Через 15 минут промыть клетки пятью миллилитрами PBS три раза, прежде чем повторно использовать их в свежей культуральной среде DMEM в конечной концентрации от трех раз 10 до семи клеток на миллилитр. Сразу после приготовления коллагена I гидрогеля, как описано в рукописи, добавляют клетки в раствор гидрогеля с нужной концентрацией. Затем смешайте клетки и раствор геля с микропипеткой для получения однородной клеточно-гидрогелевой смеси.

Затем присоедините один конец трахеи внутри биореактора к программируемому шприцевому насосу через соединитель luer и доставьте пять миллилитров свежей питательной среды в камеру биореактора при 37 градусах Цельсия, чтобы покрыть внешнюю поверхность трахеи. Затем вводят 10 микролитров болюса клеточно-гидрогелевой смеси в деэпителизированную трахею внутри биореактора для создания клеточно-гидрогелевого слоя на просвете трахеи. После инъекции клетки поместите биореактор в инкубатор стерильной клеточной культуры при 37 градусах Цельсия и 5% углекислого газа для геллации в течение 30 минут, чтобы обеспечить гелляцию.

Чтобы визуализировать распределение имплантированных клеток, стерилизуйте зеленую линзу 70% изопропиловым спиртом или этанолом и поместите биореактор на стадию визуализации для получения фотографий и видео как в ярко-полевом, так и в флуоресцентном режимах. После 30 минут посева клеток вводят один миллилитр питательной среды в просвет трахеи со скоростью потока один миллилитр в минуту. Наконец, культивируйте клеточную трахею внутри биореактора в инкубаторе при температуре 37 градусов Цельсия в течение желаемого времени.

Во время клеточной культуры держите среду внутри просвета статичной, в то время как среда вне трахеи непрерывно перфузируется однонаправленным потоком. На ярко-полевых и флуоресцентных изображениях деэпителизированной трахеи до маркировки CFSE флуоресцентный сигнал не наблюдался. При CFSE во всем эпителии наблюдался равномерный флуоресцентный сигнал.

После деэпителизации интенсивность флуоресцентности значительно снизилась, что свидетельствует об абляции эпителия. Окрашивание гематоксилином и эозином деэпителизированной трахеи проиллюстрировало удаление псевдостратифицированного эпителия из просвета трахеи и сохранение клеток и внеклеточного матрикса, или микроструктур ECM, в нижележащих слоях ткани. Кроме того, окрашивание пентахромом и трихромом подтвердило сохранение архитектуры ткани трахеи и компонентов ECM, таких как коллаген и протеогликаны.

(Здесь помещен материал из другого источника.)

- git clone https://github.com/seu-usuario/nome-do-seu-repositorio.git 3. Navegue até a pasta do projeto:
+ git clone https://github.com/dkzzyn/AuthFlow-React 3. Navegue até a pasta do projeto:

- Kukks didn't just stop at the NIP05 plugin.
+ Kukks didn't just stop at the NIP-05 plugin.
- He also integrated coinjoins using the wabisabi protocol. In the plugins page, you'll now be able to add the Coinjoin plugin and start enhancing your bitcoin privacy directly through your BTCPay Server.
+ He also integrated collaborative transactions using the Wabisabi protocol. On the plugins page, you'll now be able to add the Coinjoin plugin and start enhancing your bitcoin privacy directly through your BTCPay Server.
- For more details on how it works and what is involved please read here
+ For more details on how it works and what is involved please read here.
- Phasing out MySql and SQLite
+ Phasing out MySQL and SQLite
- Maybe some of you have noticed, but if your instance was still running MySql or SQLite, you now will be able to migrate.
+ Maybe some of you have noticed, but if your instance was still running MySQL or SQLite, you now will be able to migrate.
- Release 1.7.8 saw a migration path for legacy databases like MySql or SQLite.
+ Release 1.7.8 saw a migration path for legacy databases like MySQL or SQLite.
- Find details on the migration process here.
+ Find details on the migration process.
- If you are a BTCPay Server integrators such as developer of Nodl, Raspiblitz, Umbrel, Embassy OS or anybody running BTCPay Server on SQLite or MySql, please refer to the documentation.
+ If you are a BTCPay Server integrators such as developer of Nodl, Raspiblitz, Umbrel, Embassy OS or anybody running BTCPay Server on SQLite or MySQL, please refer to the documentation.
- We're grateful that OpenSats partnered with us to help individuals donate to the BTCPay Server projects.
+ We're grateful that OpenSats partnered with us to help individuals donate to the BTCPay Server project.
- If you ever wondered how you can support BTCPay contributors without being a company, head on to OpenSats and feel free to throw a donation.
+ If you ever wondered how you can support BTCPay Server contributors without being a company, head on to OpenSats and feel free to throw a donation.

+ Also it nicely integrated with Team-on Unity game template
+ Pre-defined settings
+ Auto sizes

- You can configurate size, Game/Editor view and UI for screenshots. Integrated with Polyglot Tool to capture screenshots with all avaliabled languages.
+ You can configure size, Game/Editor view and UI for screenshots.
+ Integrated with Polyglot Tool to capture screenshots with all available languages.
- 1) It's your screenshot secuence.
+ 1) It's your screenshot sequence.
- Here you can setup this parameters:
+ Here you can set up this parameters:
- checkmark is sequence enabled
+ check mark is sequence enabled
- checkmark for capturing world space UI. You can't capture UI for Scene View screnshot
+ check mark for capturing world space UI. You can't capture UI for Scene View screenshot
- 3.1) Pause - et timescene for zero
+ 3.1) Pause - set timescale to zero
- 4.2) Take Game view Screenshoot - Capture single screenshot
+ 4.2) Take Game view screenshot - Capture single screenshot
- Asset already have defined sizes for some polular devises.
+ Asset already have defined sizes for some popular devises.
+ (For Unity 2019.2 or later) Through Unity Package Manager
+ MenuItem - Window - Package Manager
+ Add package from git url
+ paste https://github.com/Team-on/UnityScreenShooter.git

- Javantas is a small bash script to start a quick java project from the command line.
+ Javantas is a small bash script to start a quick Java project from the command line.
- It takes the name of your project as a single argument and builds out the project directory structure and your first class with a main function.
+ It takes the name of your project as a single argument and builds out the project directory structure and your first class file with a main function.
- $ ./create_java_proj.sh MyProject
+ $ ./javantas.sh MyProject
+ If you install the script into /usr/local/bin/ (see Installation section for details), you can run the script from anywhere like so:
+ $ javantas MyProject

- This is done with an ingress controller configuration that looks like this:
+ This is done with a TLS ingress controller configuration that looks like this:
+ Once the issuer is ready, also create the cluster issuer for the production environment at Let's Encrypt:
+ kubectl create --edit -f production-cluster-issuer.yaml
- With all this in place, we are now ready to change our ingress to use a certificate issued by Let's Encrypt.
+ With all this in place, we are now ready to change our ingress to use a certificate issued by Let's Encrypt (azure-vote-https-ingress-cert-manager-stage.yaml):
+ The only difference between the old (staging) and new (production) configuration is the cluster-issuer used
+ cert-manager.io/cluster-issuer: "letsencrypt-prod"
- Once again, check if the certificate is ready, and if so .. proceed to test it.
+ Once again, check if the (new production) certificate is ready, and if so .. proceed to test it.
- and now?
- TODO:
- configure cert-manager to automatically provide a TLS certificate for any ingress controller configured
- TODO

Иммунофлуоресценция эпителиальных клеток и коллагена I выявила полное удаление эпителия и сохранение коллагена I в субэпителиальной ткани. Сканирующие электронные микроснимки показали, что нативная трахея была заселена мультициллированными и бокалевыми клетками. В деэпителиализованной трахее обнажали базальную мембрану, о чем свидетельствует сетка из волокон внеклеточного матрикса и отсутствие эпителиальных клеток.

Флуоресцентные изображения деэпителизированной трахеи при посеве PBS и коллагеном показаны здесь. По сравнению с клетками, посеянными через культуральную среду, флуоресцентно меченые клетки, доставленные через гидрогель, оставались более равномерно приклеенными по всему просвету. Исследование жизнеспособности клеток показало, что процедура доставки клеток не влияет на жизнеспособность, и более 90% клеток остаются жизнеспособными.

Создание тонкой пленки моющего средства в процессе деэпителизации и использование гидрогеля в качестве средства доставки для клеток являются важными шагами для успеха этого протокола. Нашей следующей целью исследования является имплантация выращенных в лаборатории первичных или стволовых клеток дыхательных путей в деэпителиализованную ткань дыхательных путей, чтобы выяснить, можно ли подготовить функциональную ткань дыхательных путей.